▶ [DATA FOR ANALYSIS]
□ □ □ □ □ □ □
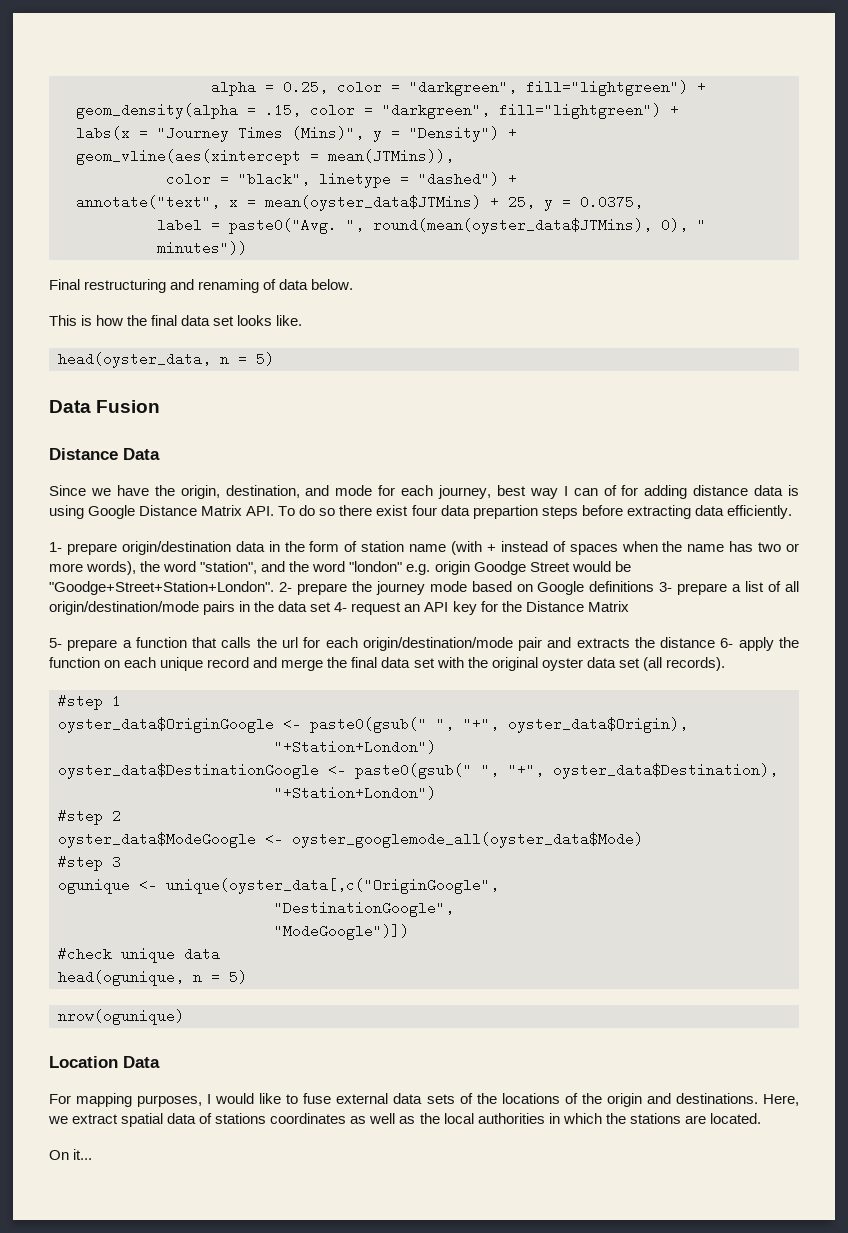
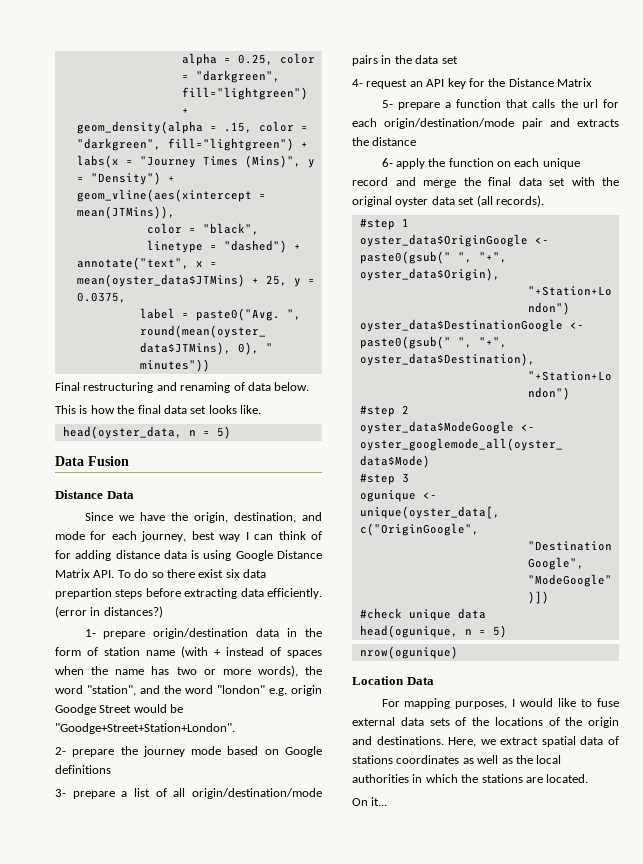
- Since we have the origin, destination, and mode for each journey, best way I can of for adding distance data is using Google Distance Matrix API. To do so there exist four data prepartion steps before extracting data efficiently.
+ Since we have the origin, destination, and mode for each journey, best way I can think of for adding distance data is using Google Distance Matrix API. To do so there exist six data prepartion steps before extracting data efficiently. (error in distances?)
- 1- prepare origin/destination data in the form of station name (with + instead of spaces when the name has two or more words), the word "station", and the word "london" e.g. origin Goodge Street would be "Goodge+Street+Station+London". 2- prepare the journey mode based on Google definitions 3- prepare a list of all origin/destination/mode pairs in the data set 4- request an API key for the Distance Matrix
+ 1- prepare origin/destination data in the form of station name (with + instead of spaces when the name has two or more words), the word "station", and the word "london" e.g. origin Goodge Street would be "Goodge+Street+Station+London".
+ 2- prepare the journey mode based on Google definitions
+ 3- prepare a list of all origin/destination/mode pairs in the data set
+ 4- request an API key for the Distance Matrix
- 5- prepare a function that calls the url for each origin/destination/mode pair and extracts the distance 6- apply the function on each unique record and merge the final data set with the original oyster data set (all records).
+ 5- prepare a function that calls the url for each origin/destination/mode pair and extracts the distance
+ 6- apply the function on each unique record and merge the final data set with the original oyster data set (all records).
□ □ □ □ □ □ □
▶ [WHAT THIS TASK INVOLVES] Above are the records; copy them exactly without the pictures.

▶ [WRITTEN RESPONSE]
- Since we have the origin, destination, and mode for each journey, best way I can of for adding distance data is using Google Distance Matrix API. To do so there exist four data prepartion steps before extracting data efficiently.
+ Since we have the origin, destination, and mode for each journey, best way I can think of for adding distance data is using Google Distance Matrix API. To do so there exist six data prepartion steps before extracting data efficiently. (error in distances?)
- 1- prepare origin/destination data in the form of station name (with + instead of spaces when the name has two or more words), the word "station", and the word "london" e.g. origin Goodge Street would be "Goodge+Street+Station+London". 2- prepare the journey mode based on Google definitions 3- prepare a list of all origin/destination/mode pairs in the data set 4- request an API key for the Distance Matrix
+ 1- prepare origin/destination data in the form of station name (with + instead of spaces when the name has two or more words), the word "station", and the word "london" e.g. origin Goodge Street would be "Goodge+Street+Station+London".
+ 2- prepare the journey mode based on Google definitions
+ 3- prepare a list of all origin/destination/mode pairs in the data set
+ 4- request an API key for the Distance Matrix
- 5- prepare a function that calls the url for each origin/destination/mode pair and extracts the distance 6- apply the function on each unique record and merge the final data set with the original oyster data set (all records).
+ 5- prepare a function that calls the url for each origin/destination/mode pair and extracts the distance
+ 6- apply the function on each unique record and merge the final data set with the original oyster data set (all records).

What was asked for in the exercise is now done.